Proactive means knowing about the bullet points in advance about any scheduled outage to react quickly in case assistance is needed. When opening a proactive Support Case , please, provide the following:

  • Case Title - should be prefixed with "[Proactive]" and should summarize the change.
  • Severity - open the case on a Severity level of 3.
  • Case Description - describe as many details as possible, for example: Environment and any third-party software that was integrated, applications/services that may be affected, other components being upgraded, patches being applied, etc.
  • Date / Time of Event - state the planned start and end date/time of the maintenance window duration with the timezone (preferably referencing the offset from UTC).
  • Contact Information - provide the primary and secondary contact name, email addresses and phone number with country and region code. This is especially important if the person who opened the case is
    not the person doing the maintenance activity.
  • Data Attachments:

    • Documentation for upcoming activities (if exists): action plan, HLD/LLD documents, step by step procedures and so on.
    • Documentation explaining how other Red Hat products rely on RHOSP infrastructure or other way around (if exists). If not available, then a brief overview of the RHOSP environment, products used together with RHOSP, or products relying on RHOSP should be provided.
    • Environment history (which RHOSP version was deployed originally, which upgrade steps were taken afterwards).
    • [RHOSP 17.1 and prior] Deployment command and deployment templates.
    • [RHOSP 18+] Must gather for RHOSO with common openstack ... outputs for a cloud and optional DB dump.
    • Upload an SOS Report from all system/s affected by upcoming activity:
      • [RHOSP 17.1 and prior] Sosreport from director node
      • Sosreports from relevant overcloud/EDPM nodes in case of upgrade, scale of deployment activities.
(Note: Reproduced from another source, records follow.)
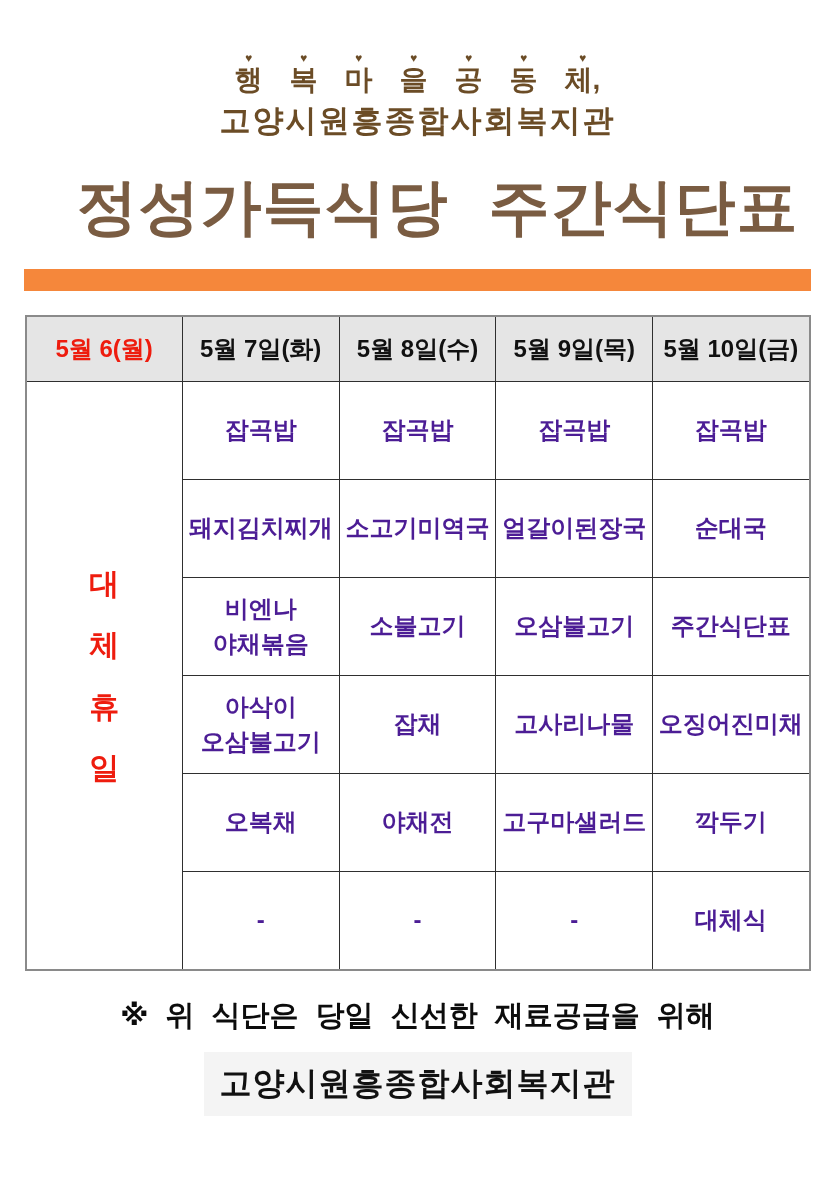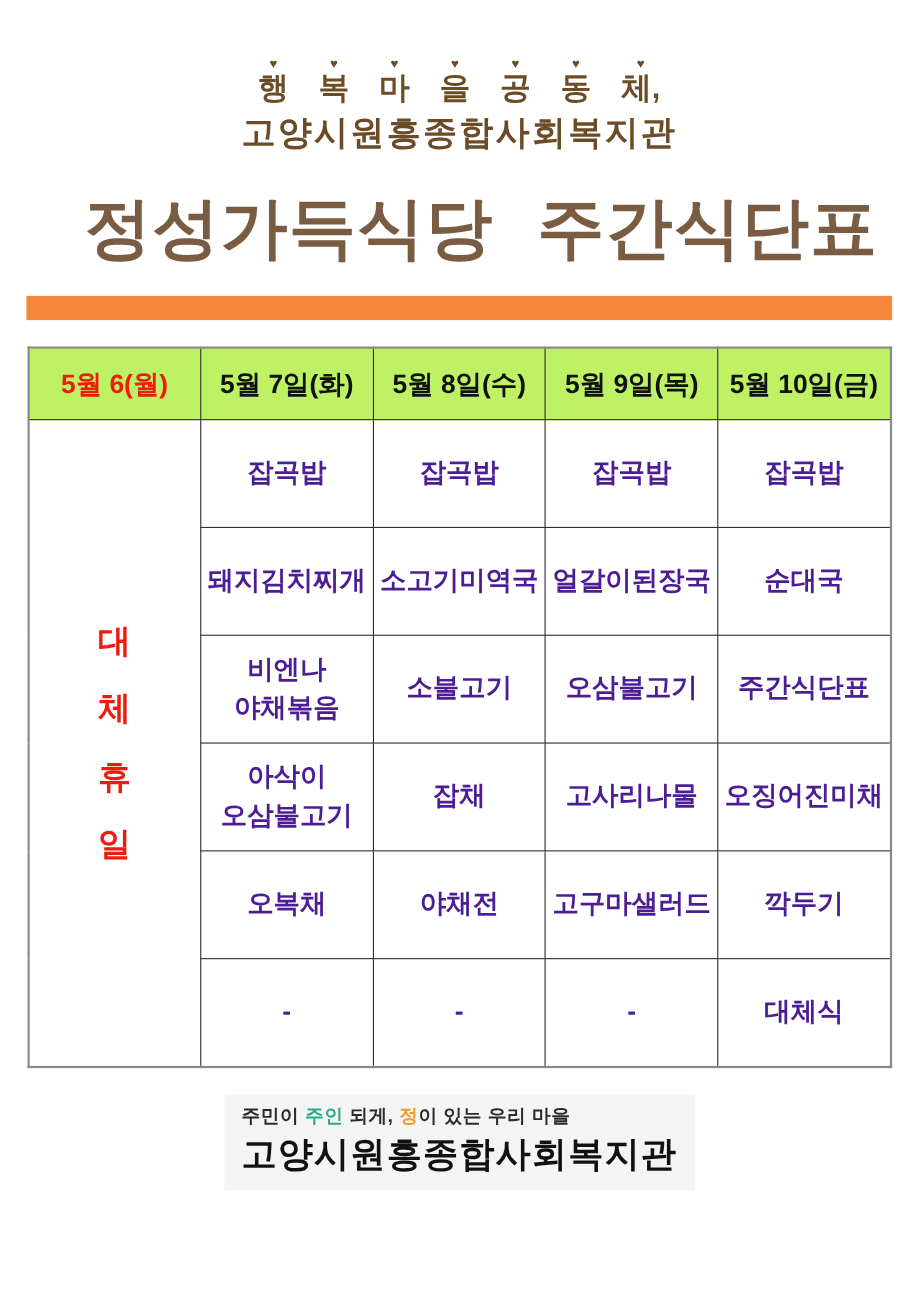"5월 6(월)" .menu-table th { background: #bef264 -> #e5e5e5 }
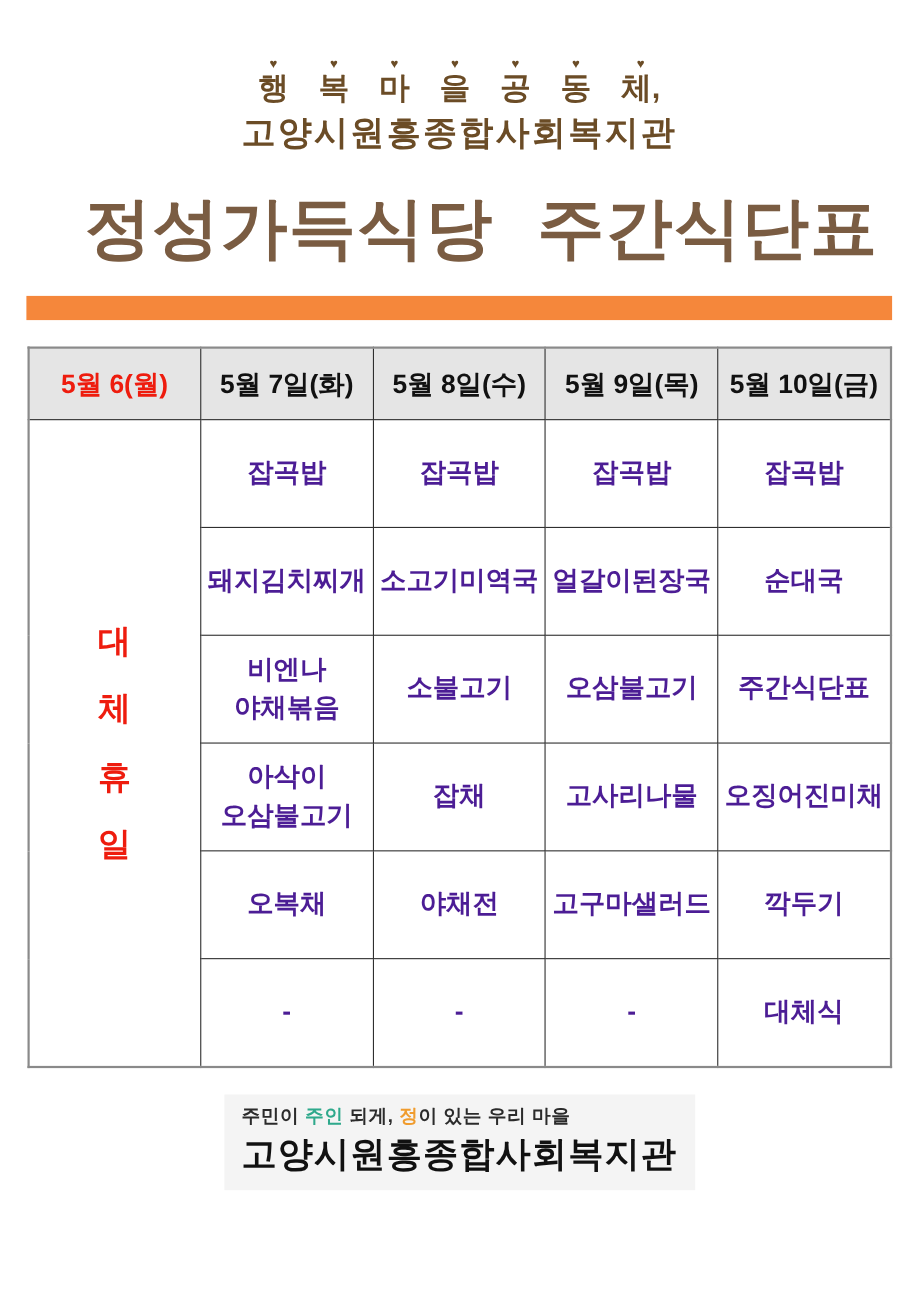"※ 위 식단은 당일 신선한" div { html: none -> <div>※ 위 식단은 당일 신선한 재료공급을 위해</div> }
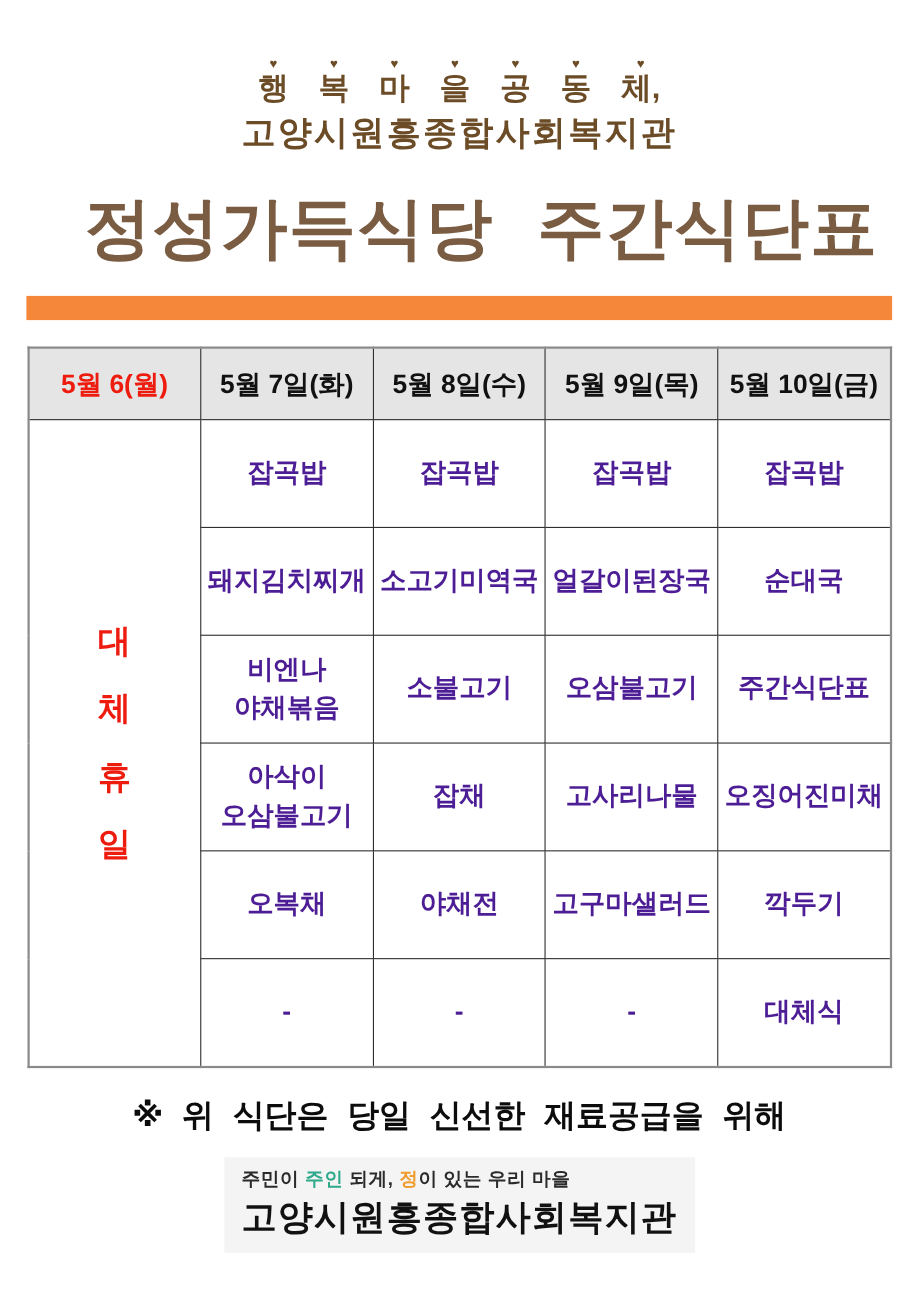"주민이 주인 되게, 정이 있는" div.logo-tagline { html: <div> <span>주민이 </span><span>주인</span><span> 되게, </span><span>정</span><span>이 있는 우리 마을</span> </div> -> none }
Ideally, but not a must is one sosreport per role/node type; sosreport from at least one controller for RHOSP 17.1 and prior is a must.
    • [RHOSP 17.1 and prior] Undercloud DB dump.
    • Also, we recommend you review the Article specific to OpenStack Logs requirement.

    Pre and Post Checks to be shared while opening a Proactive Case

  • Collect the output from any of the Controller nodes (though it's collected by sosreport but good to have directly on comment itself)

    pcs status 
    pcs property 
    
  • [RHOSP 17.1 and prior] The following outputs from Director (ephemeral heat process should be started for RHOSP 17.1)

    source stackrc
    openstack stack list
    openstack overcloud status --stack $(openstack stack list -c "Stack Name" -f value)
    openstack stack resource list $(openstack stack list -c "Stack Name" -f value) |grep -iv complete
    
    source overcloudrc  [or anyother rc as per stack Name]
    openstack compute service list
    openstack volume service list
    openstack network agent list
    
  • Additionally it's highly recommended to take backups before any activity is performed on the OpenStack Setup. ReaR recommendations for Undercloud are provided RHOSP 16.1, RHOSP 16.2. Broader set choices is available for RHOSP 17.1

  • For Overcloud node you can run the below command to take the DB backup (run as root user on any one controller)

    GALERACONTAINER=$(podman ps -f name=galera --format={{.Names}})
    
    for i in $(podman exec  $GALERACONTAINER mysql -s -N -e "select distinct table_schema from information_schema.tables where engine='innodb' and table_schema != 'mysql';");do podman exec $GALERACONTAINER /usr/bin/mysqldump -uroot --single-transaction --databases $i >> $(hostname)_openstack_db-$(date +"%Y-%m-%d").sql; done
    
    for i in $(podman exec $GALERACONTAINER mysql -s -N -e "SELECT CONCAT('''',user,'''@''',host,'''') FROM mysql.user where (length(user) > 0 and user NOT LIKE 'root')"); do podman exec $GALERACONTAINER mysql -s -N -e "SHOW GRANTS FOR $i" >> $(hostname)_openstack_db_grants-$(date +"%Y-%m-%d").sql; done
    

    NOTE: Replace podman with docker for RHOSP13 in above command

  • Collect the file created by running script pre_checks.sh attached to the KCS.